“The chopper’s eight minutes out,” someone called.

Her eyes wide and panicked, Bree’s fingers tightened around mine. “Okay. Yes.”

CHAPTER 30

BREE

The fluorescent lights cast harsh shadows across Dr. Mitchell’s face as she delivered the news. “The stroke was caused by a clot that broke free during the AFib episode. We’ve placed Mr. Cartwright in a medically induced coma to give his brain time to heal and reduce the swelling.”

My hand tightened around Ford’s. He hadn’t let go. Not once since he took my hand at the Brewhouse. Not on the long ferry ride across the sound to the mainland. Not on the drive to the mainland hospital. Not now. And that contact was the only thing keeping me from falling completely apart as the doctor continued to talk.

My first instinct had been to pull away, to handle this the way I handled everything—alone. But for once, I couldn’t make myself do it. Couldn’t pretend I was fine. The thought of facing this without support terrified me more than accepting his help.

The medical terminology washed over me in waves. Tissue damage. Anticoagulants. Potential outcomes. I caught maybe one word in three. This was everything I’d been terrified of happening since the summer he’d been diagnosed all those years ago.

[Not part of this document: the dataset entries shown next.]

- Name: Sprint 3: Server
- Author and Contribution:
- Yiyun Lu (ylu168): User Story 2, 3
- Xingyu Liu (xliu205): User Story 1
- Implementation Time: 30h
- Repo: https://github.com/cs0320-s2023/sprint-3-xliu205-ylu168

“When will you know if…” My voice cracked. I couldn’t finish the question.

“The next seventy-two hours are critical.” Dr. Mitchell’s expression softened. “I wish I could give you more definitive answers, but right now we’re monitoring and waiting to see how he responds to treatment.”

Ford’s thumb stroked across my knuckles. “What’s the best-case scenario?”

“If the swelling reduces and there’s minimal tissue damage, we can begin reducing sedation. But I need to be clear—even in the best case, your grandfather will have a long recovery ahead.”

I nodded mechanically, trying to process it all. Pop had always been my rock, the one constant in my life since I was eight years old. The thought of losing him left me reeling. How could there possibly be any kind of life without Pop? The Brewhouse wouldn’t be the same without him in that corner booth or pitching in behind the bar.

“Can I sit with him?”

“Of course. The nurse will take you to his room. Just remember, even in a coma, patients can often hear what’s happening around them. Talk to him. Let him know you’re there.”

Ford squeezed my hand. “I’ll be right outside if you need me.”

I shook my head. If he let me go, I’d crumble. “Stay. Please.” The words came out barely above a whisper. “I don’t think I can do this alone.”

The admission cost me. I’d spent so many years proving I didn’t need anyone, building walls to protect myself. But walls weren’t much use when your world was crumbling.

His eyes met mine, full of understanding and something deeper I wasn’t ready to examine. “Whatever you need, Bree. I’m here.”

The ICU nurse led us down a maze of sterile corridors that all looked the same. The antiseptic smell burned my nose, bringing back memories of the last time I’d been in a hospital. After the AFib attack that had earned Pop this diagnosis.

Ford’s solid presence at my side kept those memories from drowning me.

Room 412. The nurse pushed open the door, and my breath caught. Pop lay still as death in the hospital bed, tubes and wires connecting him to an array of beeping monitors. His weathered face looked sunken, gray. This wasn’t my Pop. My Pop was larger than life, always moving, always doing. Even after he’d officially “retired,” he never really stopped working.

Now he looked small. Fragile. Old.

My legs threatened to give out as we approached the bed. Ford’s arm slipped around my waist, steadying me.

With trembling fingers, I reached for Pop’s hand. His joints were knotted with arthritis from decades of working on boats and behind the bar, but his grip had always been strong. Now his hand lay limp in mine.

“Hey Pop.” My voice cracked. I cleared my throat and tried again. “You really scared us back there. But you’re going to be okay. You have to be okay.”

The steady beep of the heart monitor was my only answer.

“You can’t leave me, Pop. Who’s going to tell me I’m working too hard? Who’s going to share coffee with me in the morning and tell me stories about the old days?” Tears spilled down my cheeks. “Who’s going to help me keep Monty in line when he tries to do something else outrageous with beer? I need you.”

I squeezed his hand, willing him to squeeze back. “You’re all I’ve got left. You’re the only one who’s never left me. You can’t start now.”

I don’t know how long we stayed. I don’t remember what else I said.